Sunday, February 11, 2007

The Trouble Magnet

Trouble can find me, even when I'm trying to be good. This weekend was a classic example.

Friday Night, 11:56pm

The plan was to stay home, relax and watch TV. The plan did NOT include having trouble show up at my apartment after midnight. It's a clear example of how sometimes it can find me even when I'm trying to be disciplined. I must be a pushover, and overly accommodating. I need to establish Mogwai rules. No feeding my addictions after 12:00am. Eesh.

Saturday Afternoon, 2:00pm


Even at innocuous family parties, it finds me. We all have regrets. You know the ones. The ones you wish to God never happened, and you promise you'll never touch a drop of alcohol again. The clarity of sobriety can blind you.
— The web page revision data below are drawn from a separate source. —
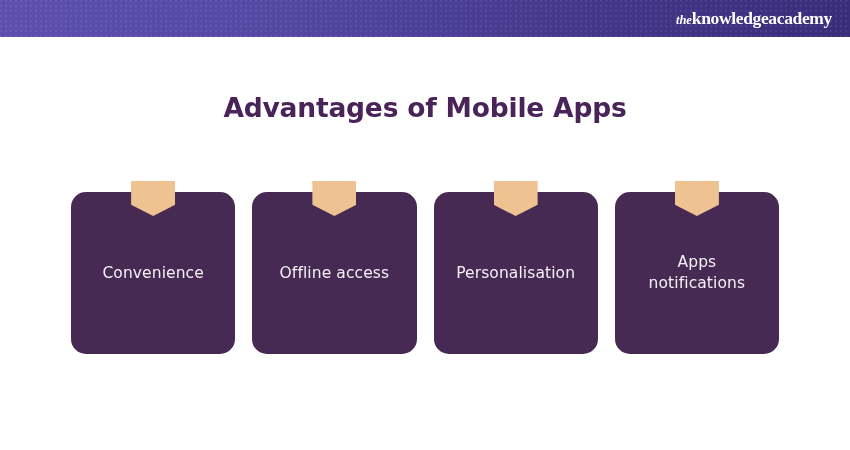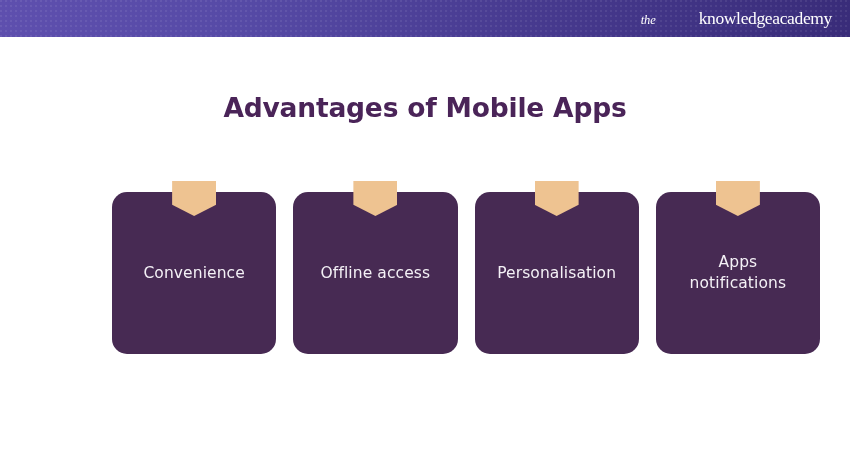--- a/index.html
+++ b/index.html
@@ -40,26 +40,26 @@
     transform: translateY(-50%);
     color: #ffffff;
     white-space: nowrap;
     line-height: 1;
     font-family: "Liberation Serif", serif;
   }
   .brand .brand-the {
     font-style: italic;
     font-size: 12.5px;
     letter-spacing: -0.1px;
+    font-weight: bold;
   }
   .brand .brand-main {
-    font-weight: normal;
+    font-weight: bold;
     font-size: 17.5px;
     letter-spacing: -0.35px;
-    margin-left: 43px;
   }
 
   
   .title {
     position: absolute;
     top: 92px;
     left: 0;
     width: 850px;
     text-align: center;
     color: #4a2458;
@@ -72,21 +72,20 @@
   
   .cards {
     position: absolute;
     top: 192px;
     left: 71px;
     width: 708px;
     height: 162px;
     display: flex;
     flex-direction: row;
     gap: 17px;
-    margin-left: 41px;
   }
   .card {
     position: relative;
     flex: 1 1 0;
     height: 162px;
     background: #472a53;
     border-radius: 15px;
     display: flex;
     align-items: center;
     justify-content: center;

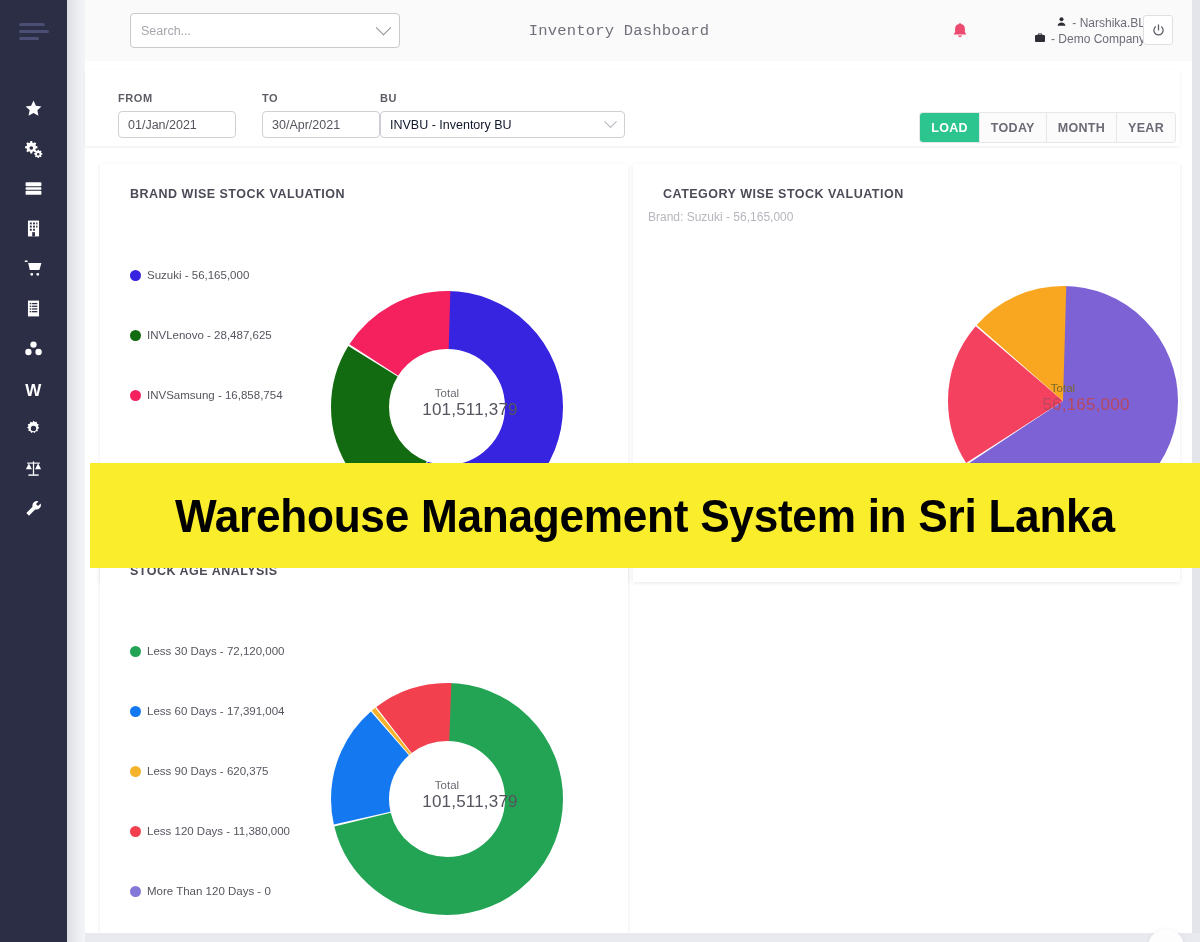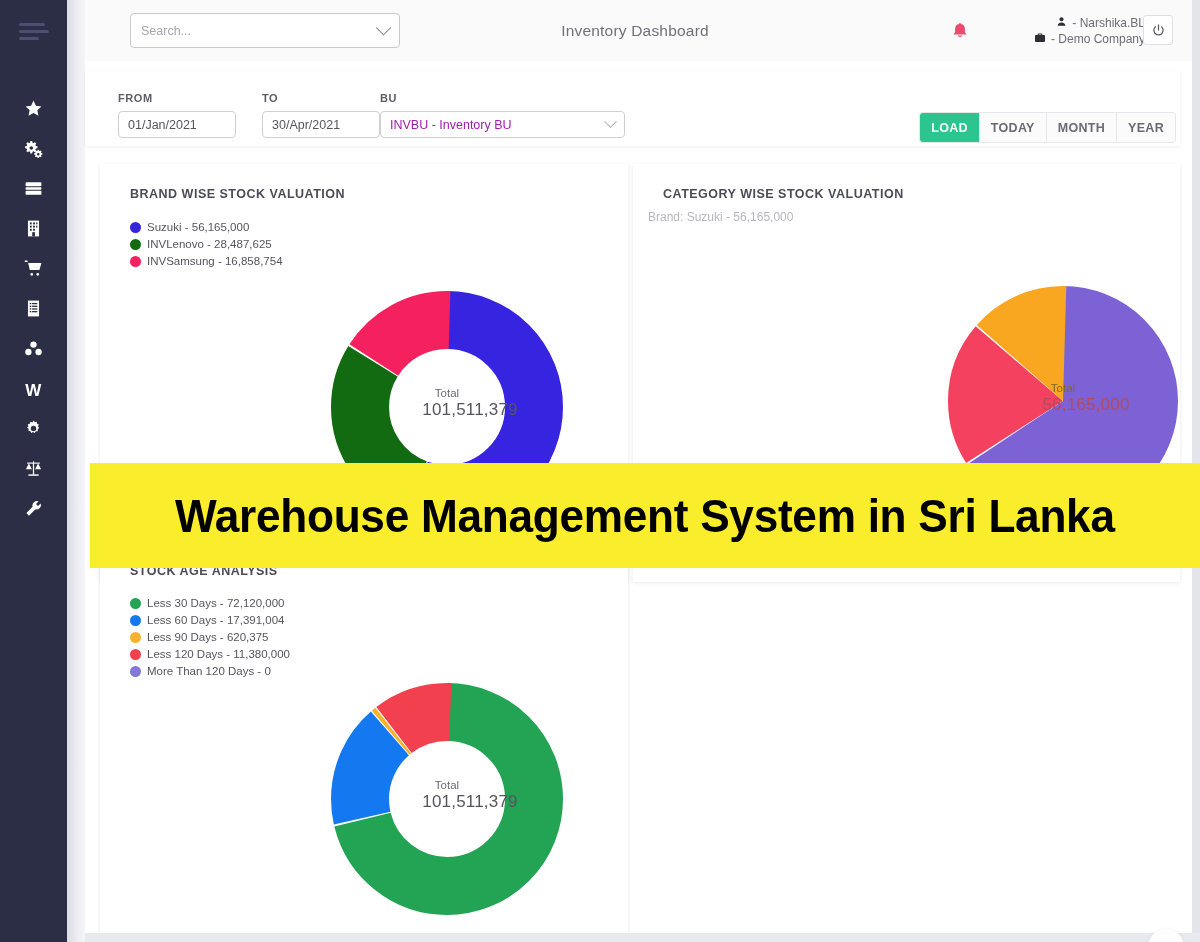--- a/index.html
+++ b/index.html
@@ -48,23 +48,23 @@
     border: 1px solid #c9c9ce; border-radius: 4px; background: #ffffff;
     display: flex; align-items: center; padding: 0 10px; margin-left: 35px;
   }
   .search-input {
     flex: 1; border: none; outline: none; background: transparent;
     font-family: "Liberation Sans", sans-serif; font-size: 12.5px; color: #8a8a92;
   }
   .search-input::placeholder { color: #a6a6ad; }
   .chev { width: 11px; height: 11px; border-right: 1.6px solid #8e8e96; border-bottom: 1.6px solid #8e8e96; transform: rotate(45deg) translate(-2px,-2px); }
   .app-title {
-    position: absolute; left: 380px; top: 0; width: 340px; height: 61px;
+    position: absolute; left: 364px; top: 0; width: 340px; height: 61px;
     display: flex; align-items: center; justify-content: center;
-    font-size: 15.5px; color: #70707a; letter-spacing: .2px;
+    font-size: 15.5px; color: #70707a; letter-spacing: .2px; font-family: Liberation Mono, monospace;
   }
   .bell { position: absolute; left: 862px; top: 18px; width: 26px; height: 26px; display: flex; align-items: center; justify-content: center; cursor: pointer; }
   .userblock {
     position: absolute; left: 905px; top: 10px; width: 155px; height: 42px;
     display: flex; flex-direction: column; justify-content: center; align-items: flex-end; gap: 2px;
   }
   .userline { display: flex; align-items: center; gap: 5px; font-size: 12px; color: #6d6d77; white-space: nowrap; }
   .userline svg { fill: #2d2d35; }
   .power-btn {
     position: absolute; left: 1058px; top: 15px; width: 30px; height: 30px;
@@ -77,40 +77,40 @@
   .filter-card {
     position: absolute; left: 0; top: 9px; width: 1095px; height: 76px;
     background: #ffffff; box-shadow: 0 1px 3px rgba(0,0,0,.07);
   }
   .field { position: absolute; top: 22px; }
   .field-label { font-size: 11px; font-weight: 700; color: #5d5d66; letter-spacing: .6px; margin-bottom: 7px; }
   .field-input {
     height: 27px; border: 1px solid #cfcfd5; border-radius: 4px; background: #ffffff;
     display: flex; align-items: center; padding: 0 9px; font-size: 12.5px; color: #55555f;
   }
-  .field-input.select { justify-content: space-between; color: #a21caf; }
+  .field-input.select { justify-content: space-between; color: #0f172a; }
   .mini-chev { width: 9px; height: 9px; border-right: 1.4px solid #b4b4bc; border-bottom: 1.4px solid #b4b4bc; transform: rotate(45deg) translate(-2px,-2px); }
   .btn-group { position: absolute; right: 5px; top: 43px; display: flex; height: 29px; border-radius: 3px; overflow: hidden; box-shadow: 0 0 0 1px #e6e7ea; }
   .btn {
     display: flex; align-items: center; justify-content: center; padding: 0 11px;
     font-size: 12.5px; font-weight: 700; color: #6a6a74; background: #fbfbfc;
     border-right: 1px solid #e6e7ea; cursor: pointer; letter-spacing: .3px;
   }
   .btn:last-child { border-right: none; }
   .btn.active { background: #2dc58f; color: #ffffff; }
 
   
   .chart-card { position: absolute; background: #ffffff; box-shadow: 0 1px 4px rgba(0,0,0,.09); }
   #card-brand    { left: 15px;  top: 103px; width: 528px; height: 418px; }
   #card-category { left: 548px; top: 103px; width: 547px; height: 418px; }
   #card-age      { left: 15px;  top: 430px; width: 528px; height: 468px; }
   .card-title { position: absolute; left: 30px; top: 23px; font-size: 12.5px; font-weight: 700; color: #4c4c58; letter-spacing: .5px; }
   .card-sub { position: absolute; left: 15px; top: 46px; font-size: 12px; color: #b6b6be; white-space: nowrap; }
   .legend { position: absolute; }
-  .legend-row { display: flex; align-items: center; gap: 6px; margin-bottom: 5px; white-space: nowrap; }
+  .legend-row { display: flex; align-items: center; gap: 6px; margin-bottom: 5px; white-space: nowrap; margin-top: 48px; }
   .dot { width: 11px; height: 11px; border-radius: 50%; flex: none; }
   .legend-text { font-size: 11.5px; color: #55555f; }
 
   .chart-wrap { position: absolute; }
   .chart-wrap svg { display: block; }
   .center-label { position: absolute; width: 100%; text-align: center; }
   .center-total { font-size: 11.5px; color: #6a6a74; line-height: 1.1; }
   .center-val { font-size: 17px; color: #55555f; letter-spacing: .2px; padding-left: 46px; }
I'm at my nephew's birthday party at a restaurant, talking to my cousins. My regret shows up, sits down next to me, and taps me on the shoulder and says "Hi." I ignore it, and continue talking, hoping that this isn't really happening.

In my brain I'm screaming. I pray for God to strike me down at that moment so as to spare me any further pain. God has a sense of humour... and I'm his favourite puppet as of late. I don't see myself as the kind of person who uses avoidance as a tactic. I usually am direct. I usually cop to my mistakes. Not this time. And I'm the cause of someone else's pain. It's not how I perceive the real me. Then again, the "real me" has been absent in recent times.

I must be possessed. That's the only explanation. Or the reality is, I'm going through a transition, and floundering as I go along. That's okay. It's more fodder for the journey. Redefining self was never a pretty process.